Because the exploit in the article exists, on a system that uses su, having
access to a non-root administrative account (that accesses root regularly
through su) is equivalent to having root access. _But it's not as obvious that
this is the case._

This means the sudo setup is more secure (with respect to this exploit),
because it doesn't pretend to have a level of security it doesn't actually
have.

------
teeja
Isn't is curious when OS's don't keep track of non-system software ... when
it's installed, what process installed it, whether that process was under
local control, any other info to indentify the source ... and to list that
information on demand any time any user wants it?

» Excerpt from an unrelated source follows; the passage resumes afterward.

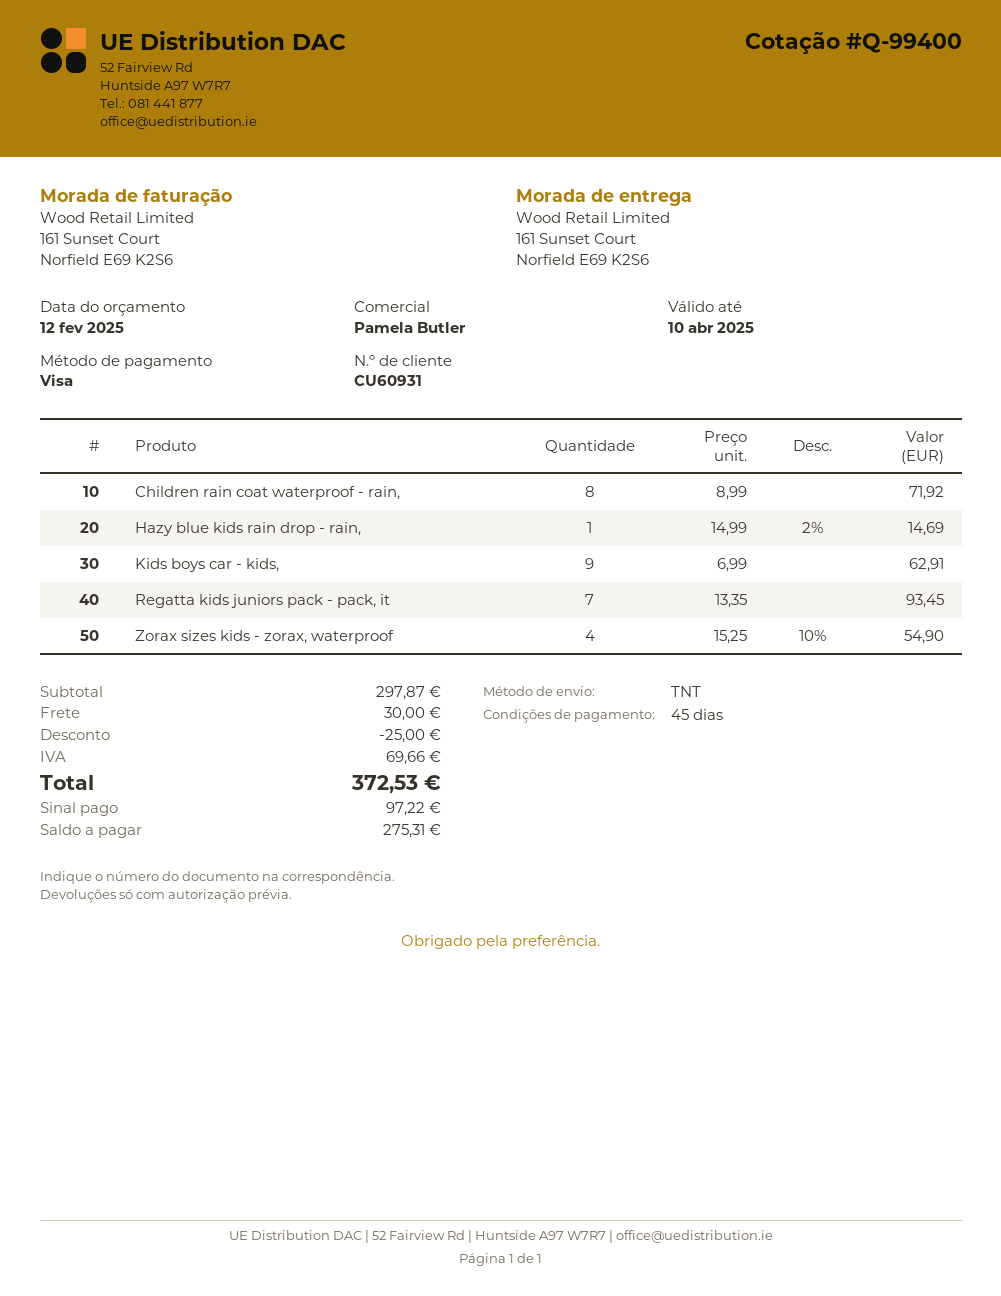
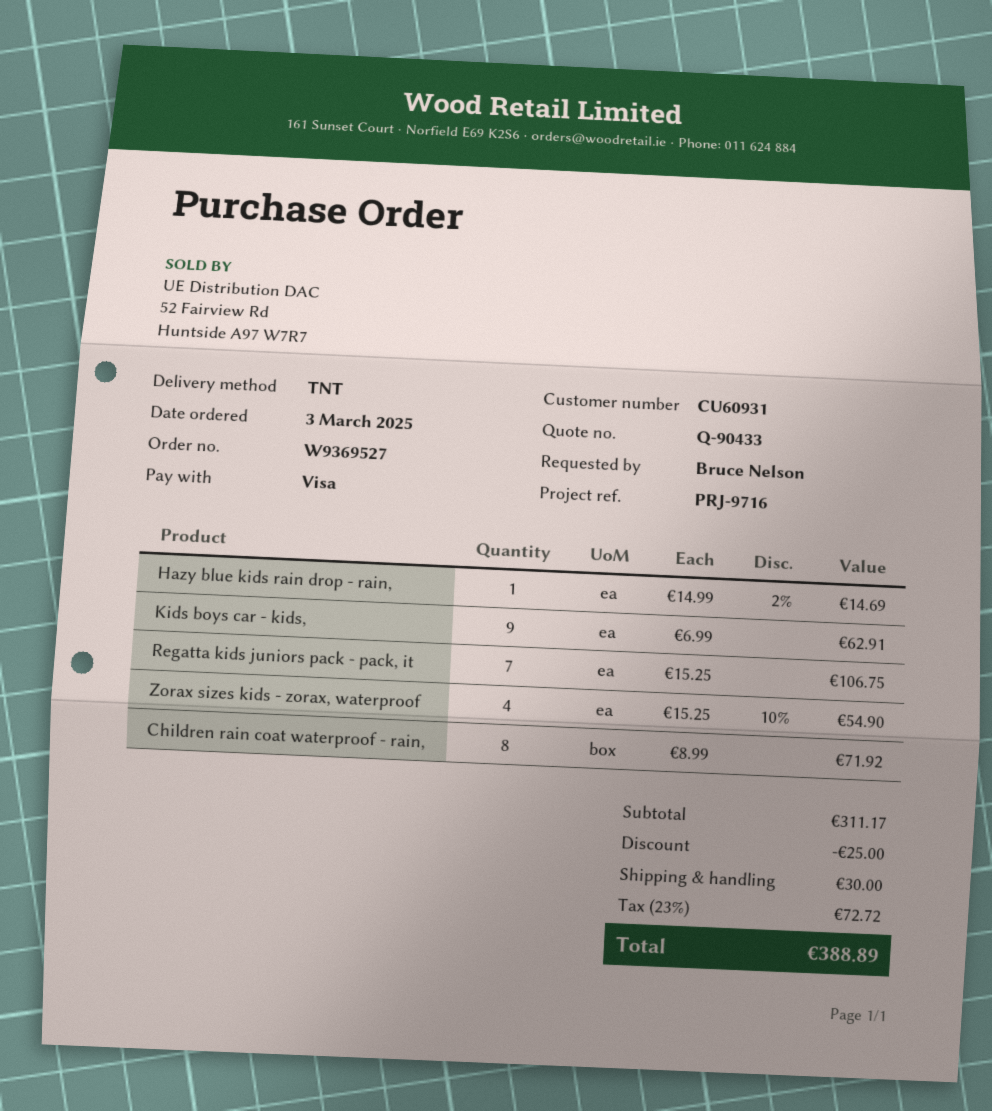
quote number: Q-99400 -> Q-90433
Regatta kids juniors pack - pack, it: 7 x 13.35 = 93.45 -> 7 x 15.25 = 106.75
subtotal: 297.87 -> 311.17
tax: 69.66 -> 72.72
total: 372.53 -> 388.89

What's up with that? It's as though we're happy that we can be infiltrated at
any time. It's not like people don't put weeks and months into "me-too"
websites ... but there's never been any major motion in the direction of
making the existence of surreptitious mods available at a key-click?

Such apps may exist, but I've never run across one for any platform explicitly
designed to help anyone root out what's been installed without their
knowledge. It CAN'T be that hard. Link it up to an open online knowledge-base
that will nix false flags ...

------
przemoc
My old and somewhat related PoC project for screen casts, but still working.
Just checked (debian wheezy with stock kernel 3.2.0-4-amd64). It requires
building and loading simple kernel module, though.

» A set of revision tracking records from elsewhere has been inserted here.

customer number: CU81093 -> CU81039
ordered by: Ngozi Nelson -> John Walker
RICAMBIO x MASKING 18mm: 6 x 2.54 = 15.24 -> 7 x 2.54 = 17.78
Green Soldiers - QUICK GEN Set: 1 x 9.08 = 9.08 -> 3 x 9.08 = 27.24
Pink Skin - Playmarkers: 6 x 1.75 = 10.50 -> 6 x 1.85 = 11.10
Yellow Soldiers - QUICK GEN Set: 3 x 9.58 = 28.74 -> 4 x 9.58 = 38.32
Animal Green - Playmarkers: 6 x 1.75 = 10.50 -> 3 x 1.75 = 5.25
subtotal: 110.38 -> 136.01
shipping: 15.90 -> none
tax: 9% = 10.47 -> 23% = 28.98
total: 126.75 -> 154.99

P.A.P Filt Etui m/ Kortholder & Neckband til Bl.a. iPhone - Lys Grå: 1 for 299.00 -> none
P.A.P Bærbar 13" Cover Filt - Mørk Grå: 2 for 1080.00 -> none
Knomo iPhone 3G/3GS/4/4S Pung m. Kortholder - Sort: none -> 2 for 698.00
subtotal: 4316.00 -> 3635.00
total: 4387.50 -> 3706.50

Apparently nowadays debugfs is owner-only rw, so you have to change it or
start it as root.

<https://github.com/przemoc/kaos>

Look for the top-right corner to see the effect while you're typing or
clicking something.

P.S. Funny thing is that I don't know why I wrote >>Kprobe dependency can be
easily removed by writing own input handler and it will be done in future<<
back then, because when I evaluated this statement year or so ago, it didn't
look that easy, and there would be more code in the end, I suppose.

------
SoftwareMaven
All of our deployment scripts at work use SSH to accomplish their tasks. All
of the tasks are prepended with "LD_PRELOAD=", and I've always wondered why
but never bothered to look it up.

So when would you want to use LD_PRELOAD?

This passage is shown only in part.